Draiton de Souza, decano da Escola de humanidades

FOTO: CAMILA CUNHA

Exemplo disso é o diálogo de Platão intitulado “Críton”, em que a seguinte situação é relatada: Sócrates foi acusado, julgado e condenado à morte. Críton, um amigo de Sócrates, tenta persuadi-lo de fugir da prisão, dizendo, inclusive, que ele e seus amigos providenciariam meios para o suborno dos guardas. Apresenta vários argumentos que justificariam a fuga, mas Sócrates refuta o plano de Críton. Ainda que considere infundada sua condenação, Sócrates afirma ser preferível sofrer uma injustiça a cometer algo injusto. Em sua visão, é necessário respeitar as leis da cidade e cumprir sempre os termos de um acordo justo. Por isso, considera inadmissível que seus amigos cometam algo ilícito para reparar a injustiça que Atenas praticara com ele. Assim, Sócrates, na Antiguidade, dá uma resposta clara a tentativas de corrupção, ao recusar qualquer vantagem indevida.

Essa negação categórica da corrupção apresenta-se também na Ética do filósofo Immanuel Kant, muitos séculos depois. Para ele, o ser humano terá de agir corretamente “por dever”, não meramente “conforme o dever”. Isso quer dizer que a ação verdadeiramente moral é aquela que é motivada pelo dever e não a que tem a mera aparência de dever. Se um comerciante, num exemplo dado por Kant, devolve o troco certo ao cliente, não porque tem a convicção de que essa é a atitude correta, mas apenas por medo de perder a clientela, não está agindo moralmente, pois, para o filósofo, o ser humano deve agir corretamente sem fazer um cálculo das consequências.

Na ética kantiana, a pessoa nunca pode admitir a exceção, pensando, por exemplo, que, apesar de ser imoral mentir, vai se permitir tal atitude. Para Kant, devo sempre agir querendo que todos ajam como estou agindo! E seguramente ninguém gostaria que a mentira se tornasse uma prática universal. Ainda que, eventualmente, dizer a verdade possa-me trazer algum prejuízo, nunca devo permitir-me a exceção. Portanto, numa perspectiva kantiana, a corrupção é algo deplorável, porque a motivação do ser humano deve ser sempre o dever e não a indevida vantagem pessoal. Ao buscar o proveito pessoal, instrumentalizo os demais. Segundo Kant, no entanto, o ser humano deve ser sempre tratado como fim em si mesmo, e nunca como mero meio do meu proveito pessoal.

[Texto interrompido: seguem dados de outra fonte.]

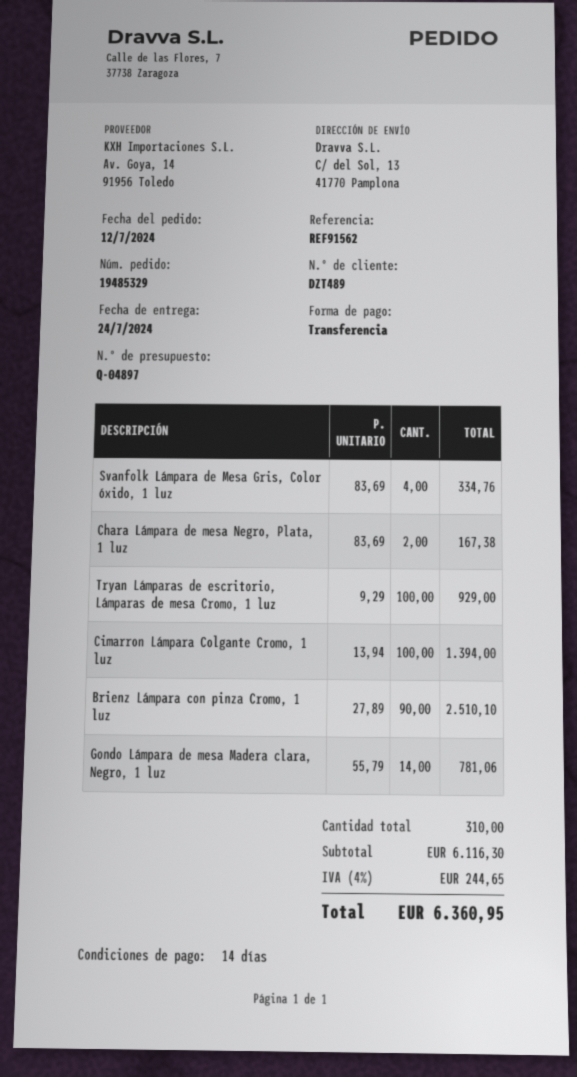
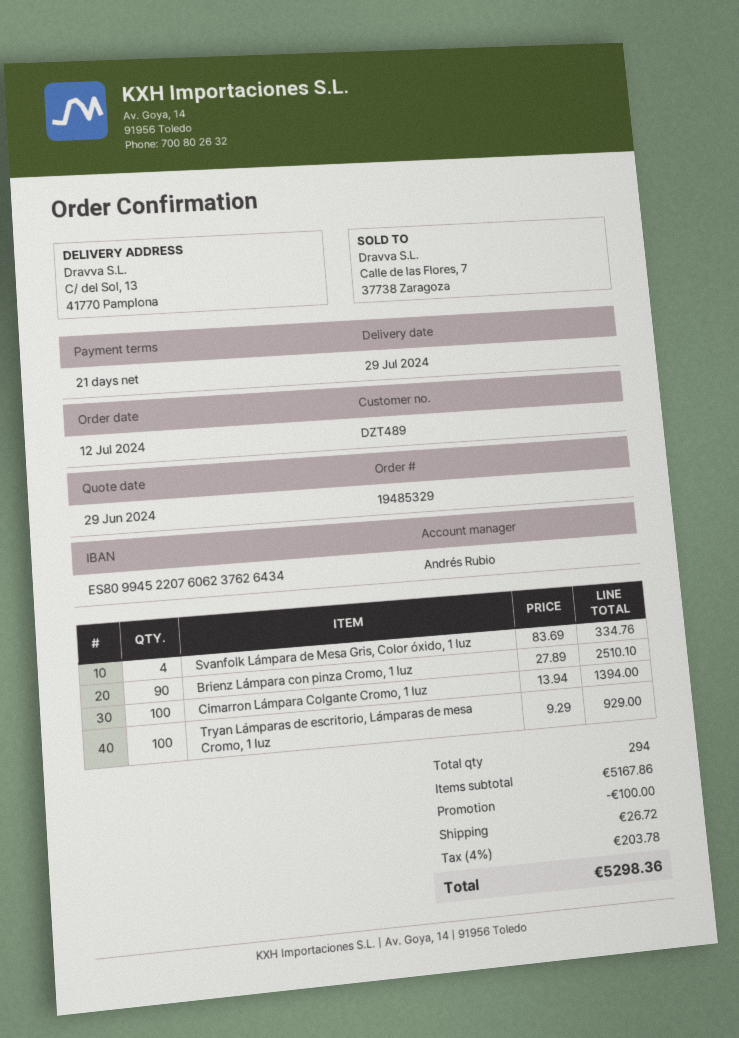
delivery date: 2024-07-24 -> 2024-07-29
payment terms: 14 days -> 21 days
Chara Lámpara de mesa Negro, Plata, 1 luz: 2 x 83.69 = 167.38 -> none
Gondo Lámpara de mesa Madera clara, Negro, 1 luz: 14 x 55.79 = 781.06 -> none
total quantity: 310 -> 294
subtotal: 6116.30 -> 5167.86
discount: none -> 100.00
shipping: none -> 26.72
tax: 4% = 244.65 -> 4% = 203.78
total: 6360.95 -> 5298.36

A corrupção não provoca apenas descrença nas instituições, quando praticada por agentes públicos. Não apenas traz grandes prejuízos à coletividade, ao desviar recursos vultosos que deveriam ser aplicados, por exemplo, na saúde e na educação. Além desses enormes malefícios, espero ter mostrado, com os exemplos de Sócrates e Kant, que a corrupção é o resultado da violação de elementos morais basilares que possibilitam a nossa convivência em sociedade.

“O filósofo Immanuel Kant diz que o ser humano terá de agir corretamente ‘por dever’, não meramente ‘conforme o dever’. Isso quer dizer que a ação verdadeiramente moral é aquela que é motivada pelo dever e não a que tem a mera aparência de dever.”